Hakkını verelim, ilk silgi İngiliz Edward Naime tarafından 1770 yılında yapılmış. Ben de yeni öğrendim ondan önce silgi yerine ekmek kullanılıyormuş. Silginin hüneri şurada: Kauçuk (kaliteli bir silginin hammaddesi) ve grafit (kurşunkalem ucu) arasındaki yapışma kuvveti grafitin kâğıt üzerine nüfuz etme gücünden daha fazla. Ama silginin en zayıf noktası da bu; silerken kendini aşındırıyor. Cepten yiyor yani.
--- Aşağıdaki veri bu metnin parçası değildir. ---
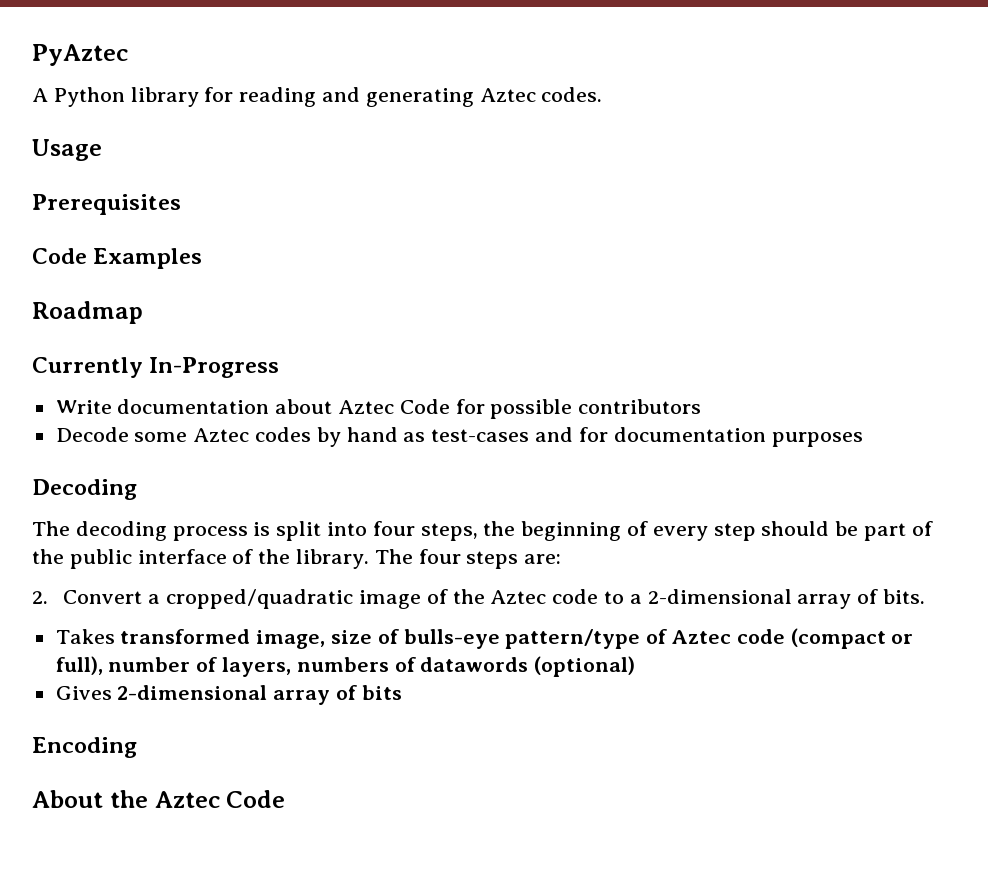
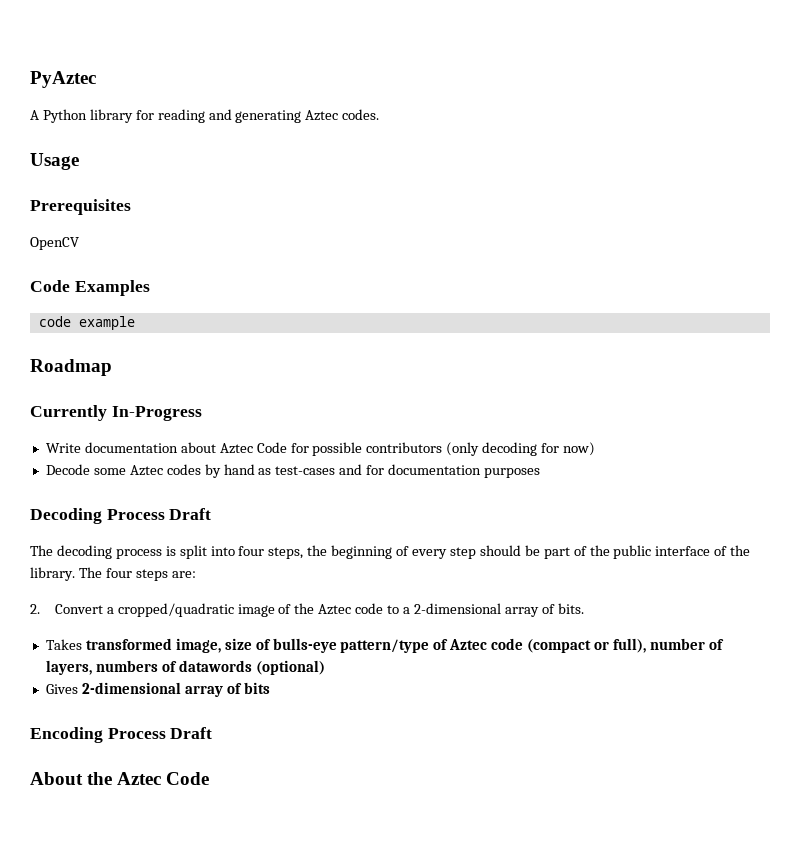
(181, 204) none -> [30,237,79,250] // OpenCV
(203, 258) none -> [38,316,135,330] // code example
(702, 406) none -> [446,442,596,456] (only decoding for now)
(137, 489) none -> [106,508,212,520] Process Draft
(137, 747) none -> [107,727,213,739] Process Draft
Silgiyi kâğıtla daha ilk temasında ikinci el sayabiliriz. Eskisinin gösteriş açısından yeni alınmış silgi karşısında hiç şansı yok. Ama asıl dikkat çekmek istediğim öğrencilerin silgiyle kurdukları tensel bağ. Silginin elastikiyeti, soğuk etimsi yapısı sanki ikinci bir tene dokunuyormuş hissi veriyor; mıncıklanıyor, çimdikleniyor. Sırf elde tutmak bile kendiliğinden asli işlevini unutturuyor, bir oyuncak oluyor. Parmakların sürtmesiyle derisi yüzülüyor; kirlerin ezilmesi gibi, masanın üzerine dökülen kırıntıları hayal edin. Bazı öğrenciler bir tür koleksiyoner; bu renk renk kırıntıları küçük kutuların içinde biriktirdiklerine tanık oldum. Bir de silginin sık sık yere düşmesi... başına buyruk bir nesne, öte beri zıp zıp zıplıyor. Eğer öğrenci düştüğünün o an farkına varırsa şanslı. Eğer sonradan farkına varırsa arama faslı başlıyor.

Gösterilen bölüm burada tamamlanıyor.